Angie brightened. “I’d love to take you when it’s safe again. But you’ll have to wait until you’re eight.” “Okay.” Her niece stopped what she was doing and flipped around so she was on her hands and knees. “Why do the merpeople have to hurt us? Why?” She burst into tears, and Angie froze making the bottom half of a snowman. She rose to her feet and strode the three steps over to Rosie and gathered her in her arms. Her niece’s seaglass bracelet glinted under the sunlight from when Angie found one in a fishing net shortly before she discovered fish were vanishing.
“Mew-people?” Jack blinked, walking toward Rosie and sitting beside her.
“Papa is gone because of them. I miss him.” A fresh wave of tears came, crystallizing on her pink cheeks, and Angie brushed them away.
“He’s always watching you,qinàide. He’s with our ancestors, watching you grow up, and I bet he’s so proud of you two.”
The three resumed making their snow angels and snowman.
An hour later, Rosie announced she wanted to go back inside, and Angie climbed to her feet. “Jack, honey, you ready?” The toddler stared at her.
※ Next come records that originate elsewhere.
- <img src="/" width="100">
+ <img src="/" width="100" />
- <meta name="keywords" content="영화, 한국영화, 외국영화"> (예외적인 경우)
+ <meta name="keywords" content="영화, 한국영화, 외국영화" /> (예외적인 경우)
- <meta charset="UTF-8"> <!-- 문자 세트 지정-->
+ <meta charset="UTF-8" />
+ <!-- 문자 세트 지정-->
Angie lowered her voice, as though she were telling him a secret. “There’s hot chocolate inside.”
“Yay, hot chocwit!” That made Jack jump to his feet and he eagerly followed behind. She grabbed his hand with Rosie tugging on the bottom of her jacket to follow along back to the house.
“I’m cold, Angie ayí. I want my hot chocolate with lots of marshmallows.”
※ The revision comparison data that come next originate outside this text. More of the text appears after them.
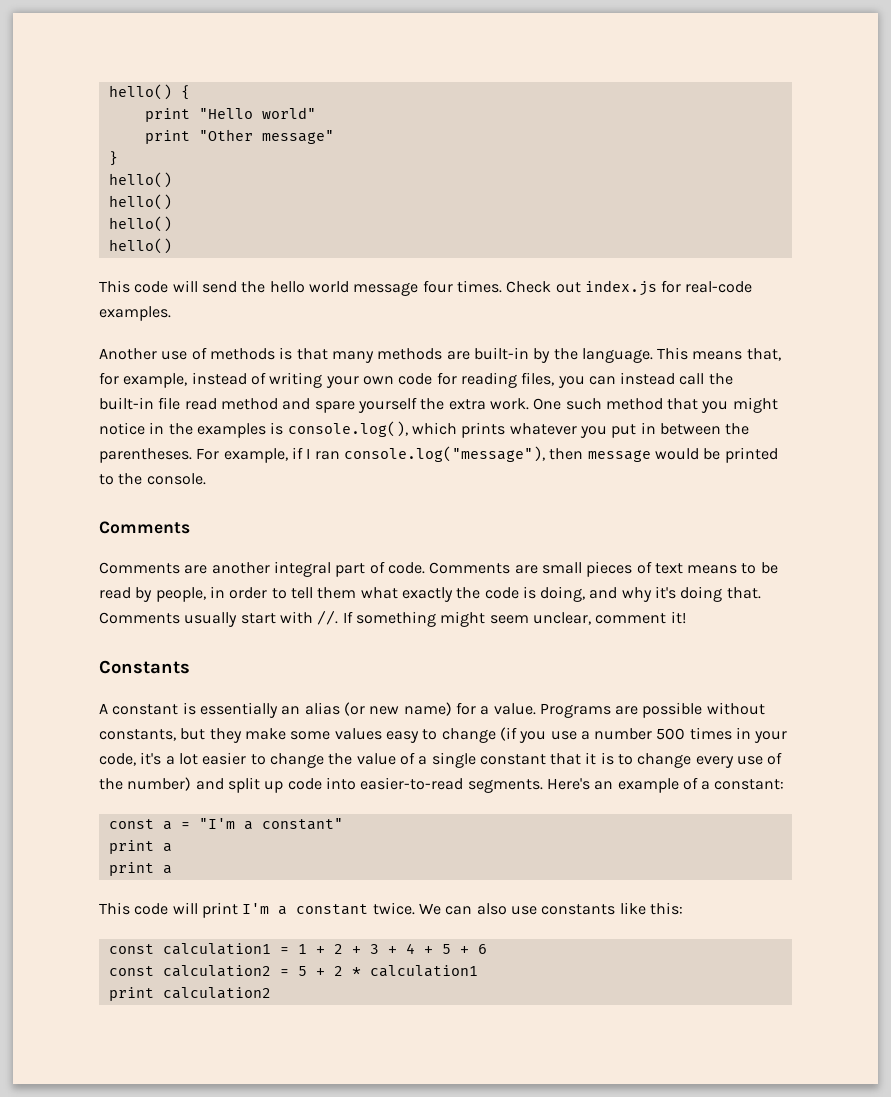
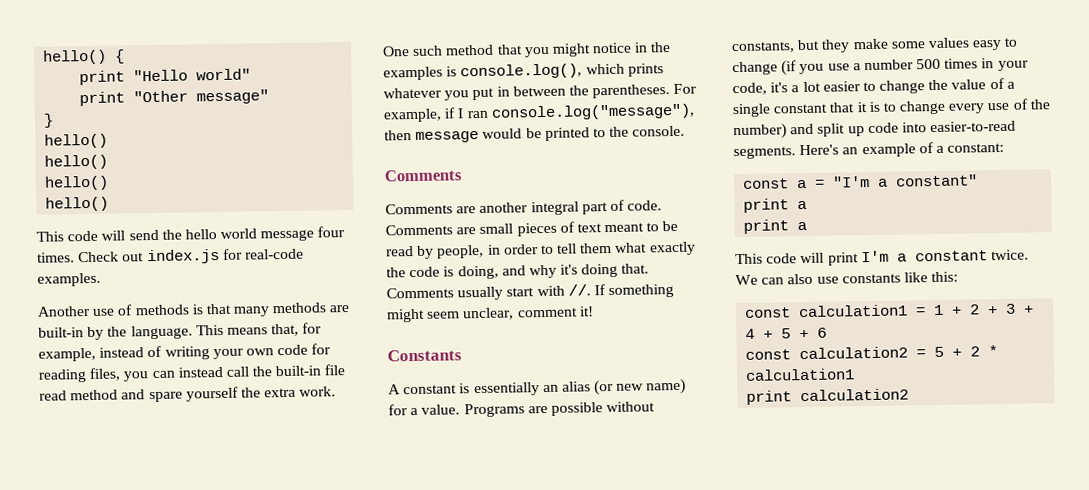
- Comments are small pieces of text means to be read by people, in order to tell them what exactly the code is doing, and why it's doing that.
+ Comments are small pieces of text meant to be read by people, in order to tell them what exactly the code is doing, and why it's doing that.

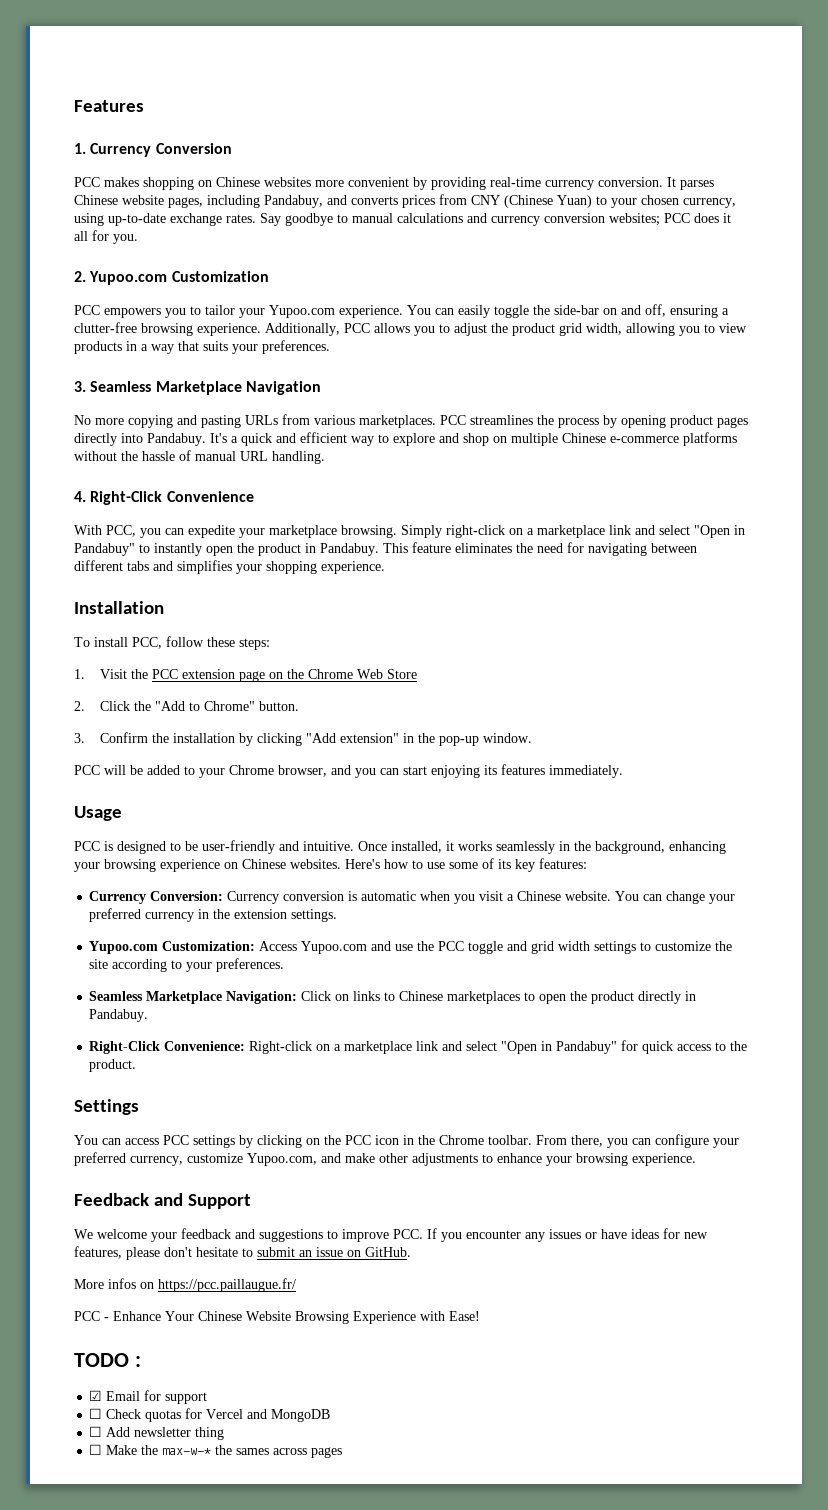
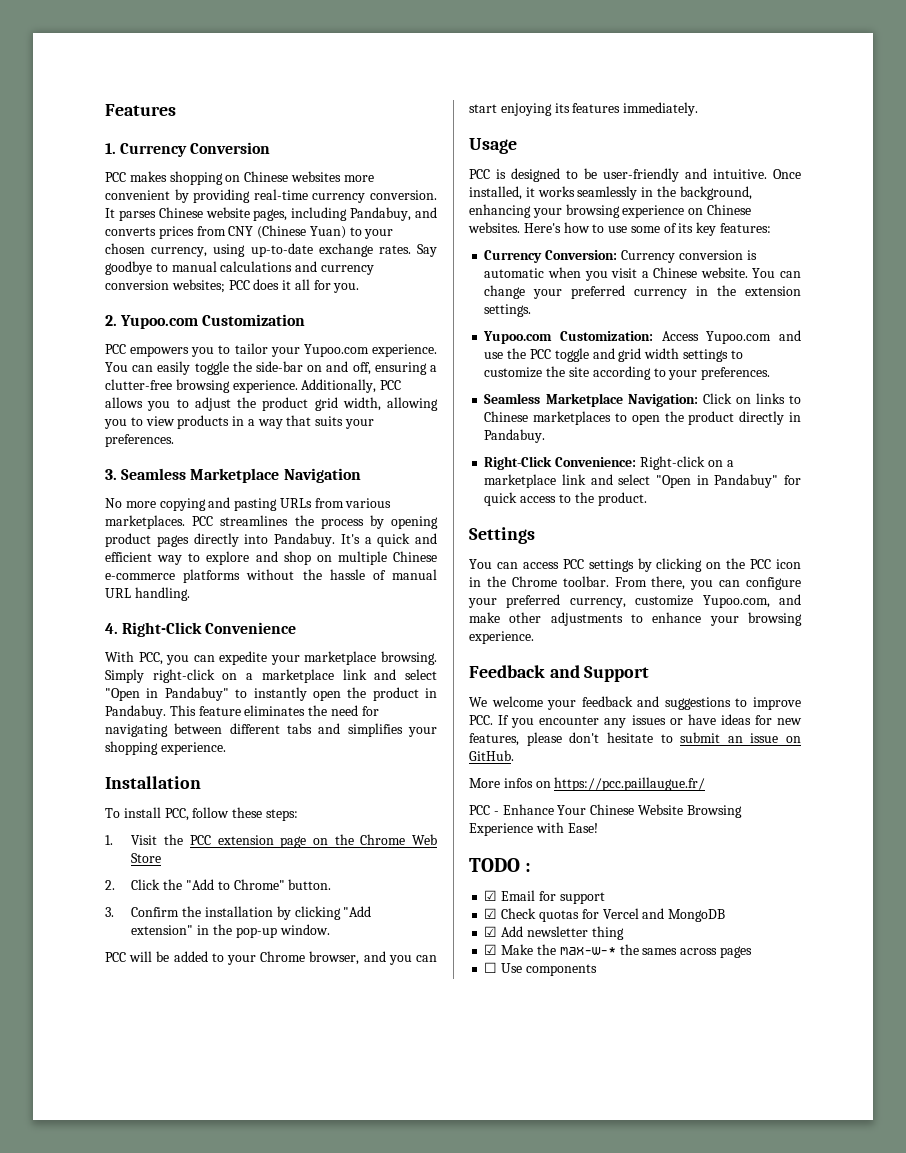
- ☐ Check quotas for Vercel and MongoDB
+ ☑ Check quotas for Vercel and MongoDB
- ☐ Add newsletter thing
+ ☑ Add newsletter thing
- ☐ Make the max-w-* the sames across pages
+ ☑ Make the max-w-* the sames across pages
+ ☐ Use components

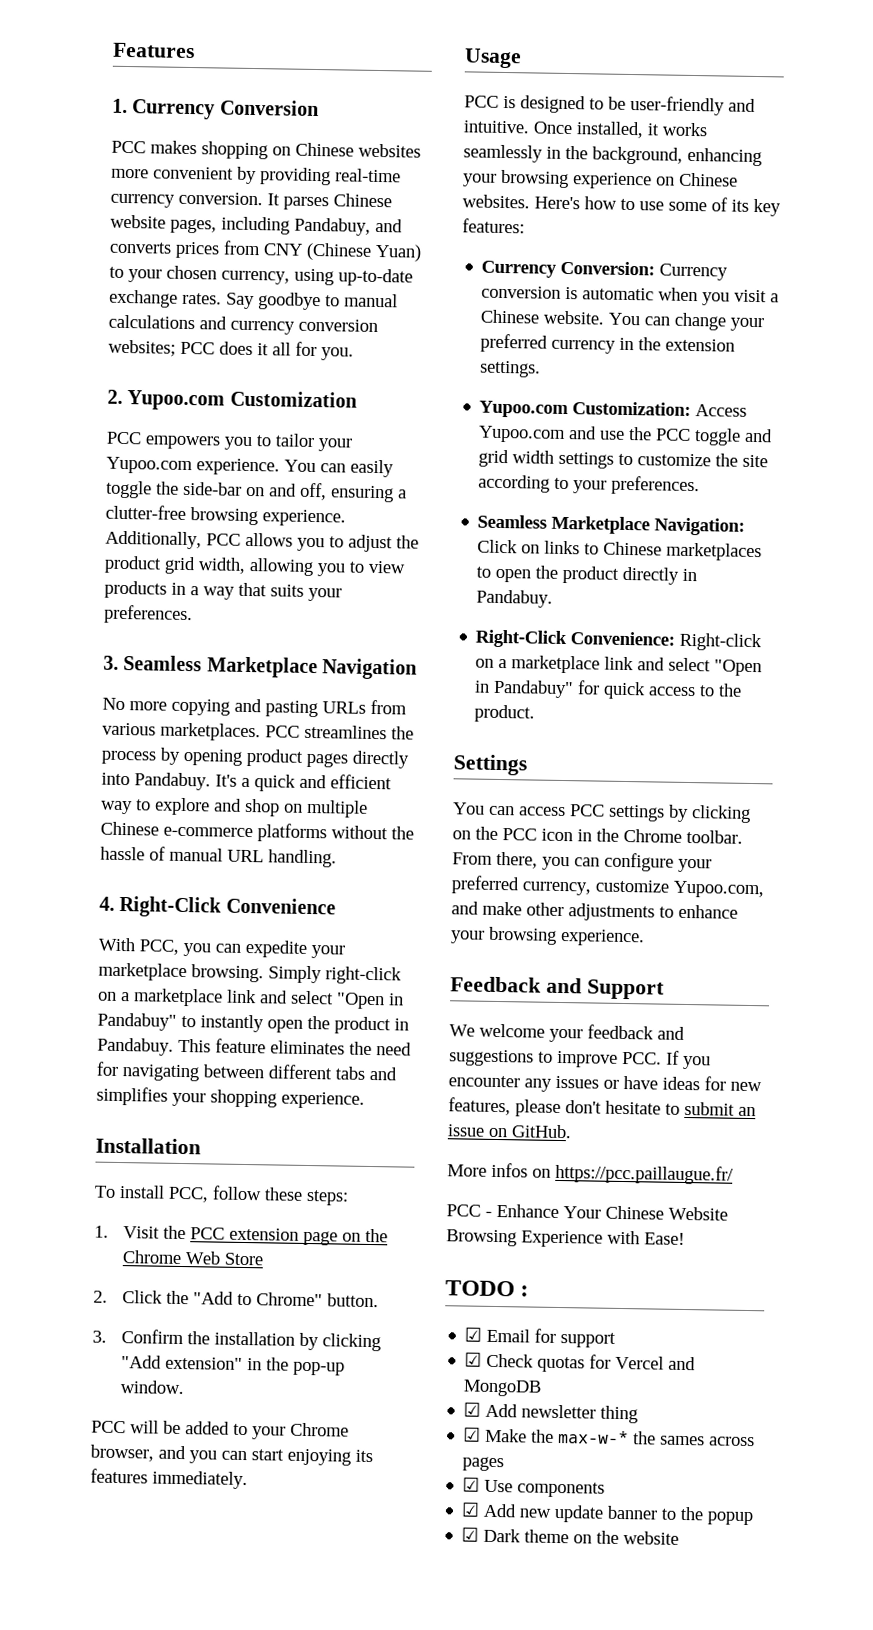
- ☐ Use components
+ ☑ Use components
+ ☑ Add new update banner to the popup
+ ☑ Dark theme on the website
“Okay, let’s go.” She picked up her pace, and she let the kids get ahead of her when her phone pinged, an incoming email from Dr. Williams to the school’s faculty and student email list.
Hi everyone,
Ty Williams here. Just wanted to give an update on what’s been happening with SMOSA. MDRT is working with them and is preparing to deploy to the seas. In the meantime, keep your distance from the shorelines. Hope we’ll all be safe soon.
Angie dry-heaved, and her stomach plummeted to her boots.